What the task asks:
Only the number is needed: how many lines of the records include "Patina"?

Data for the task:

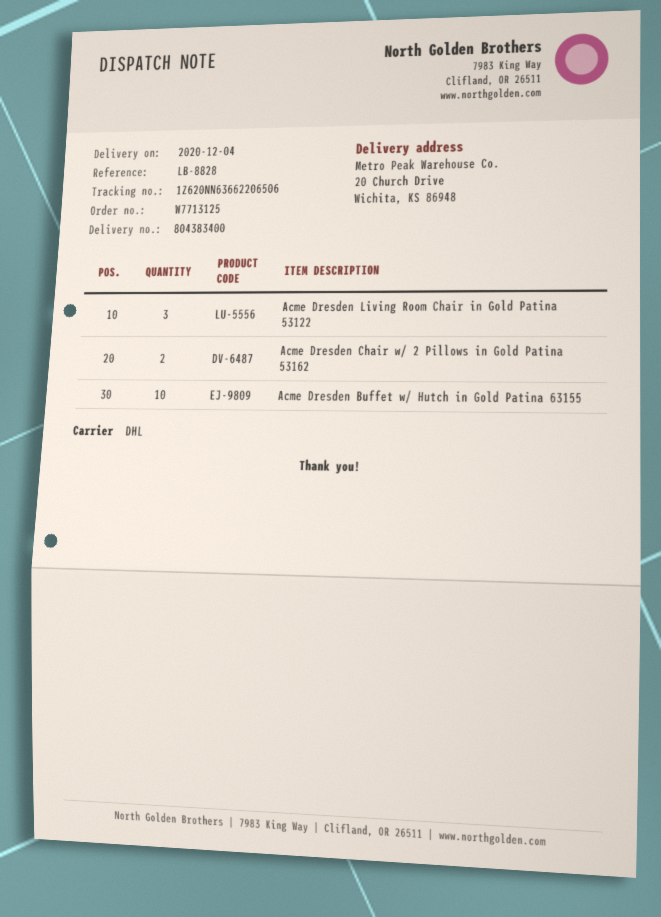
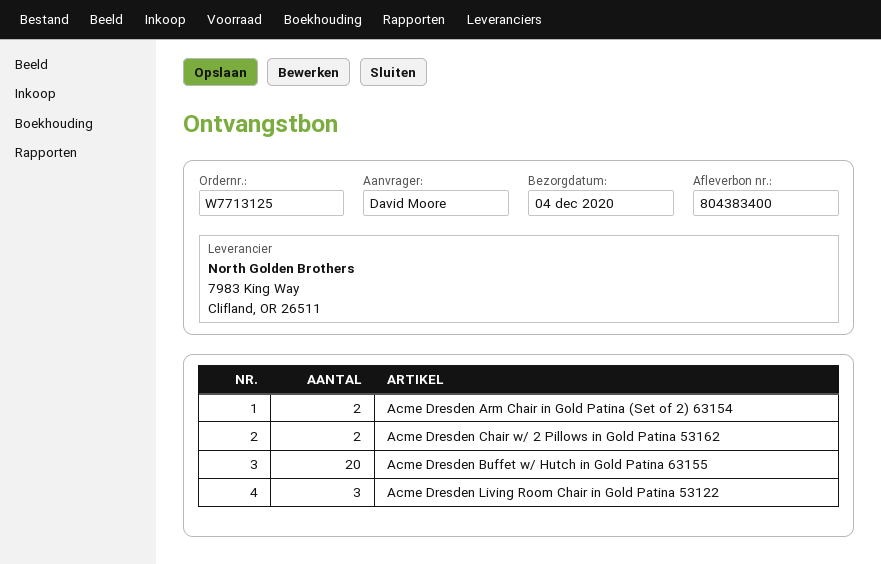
Acme Dresden Buffet w/ Hutch in Gold Patina 63155: 10 -> 20
Acme Dresden Arm Chair in Gold Patina (Set of 2) 63154: none -> 2

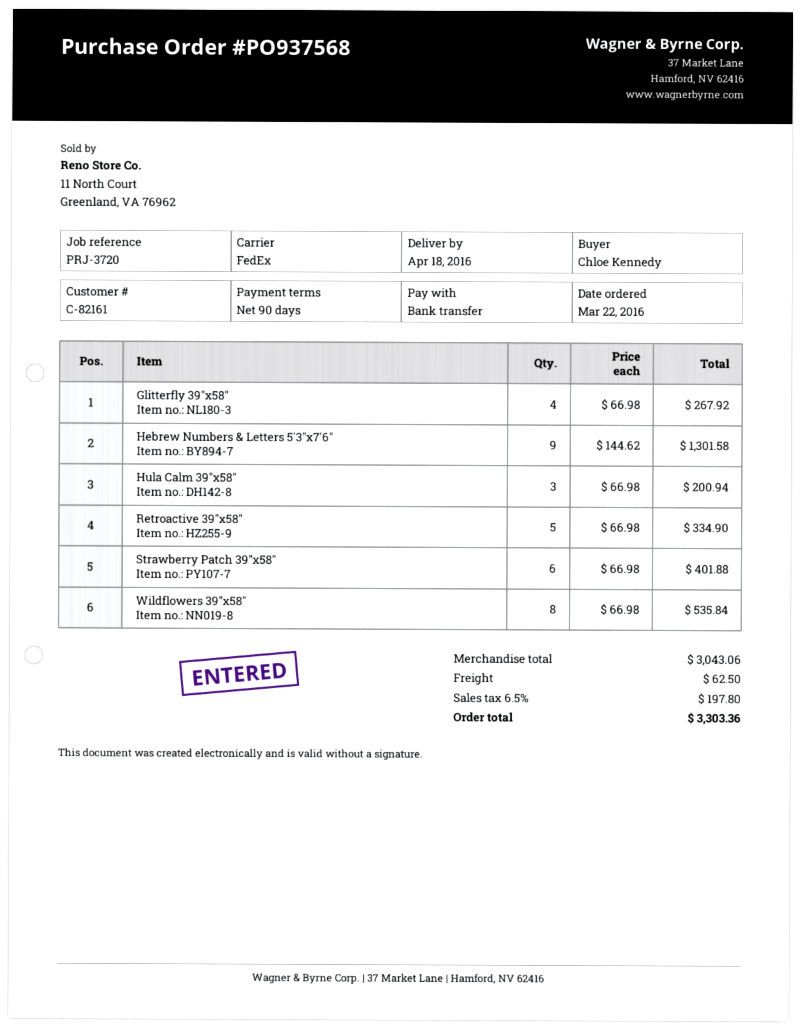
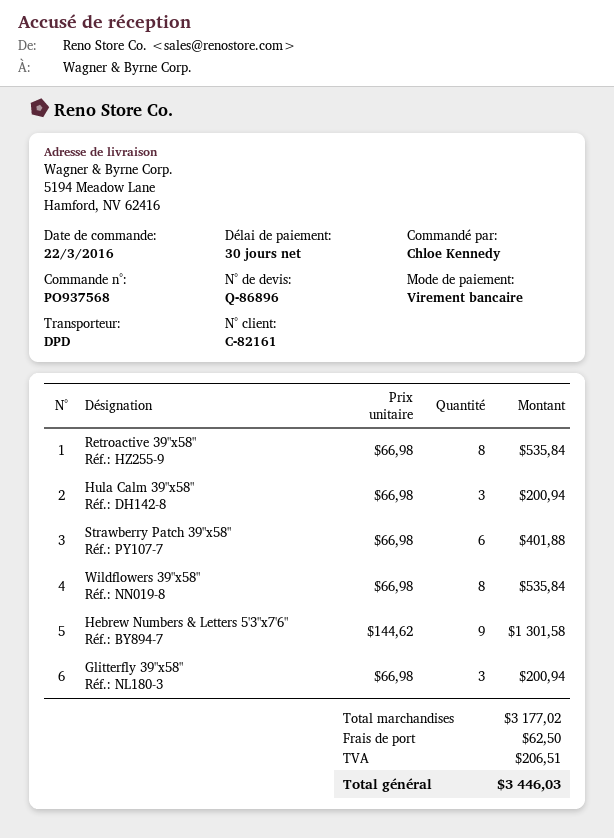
payment terms: 90 days -> 30 days
shipping method: FedEx -> DPD
Glitterfly 39"x58": 4 x 66.98 = 267.92 -> 3 x 66.98 = 200.94
Retroactive 39"x58": 5 x 66.98 = 334.90 -> 8 x 66.98 = 535.84
subtotal: 3043.06 -> 3177.02
tax: 197.80 -> 206.51
total: 3303.36 -> 3446.03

Output of the task:
2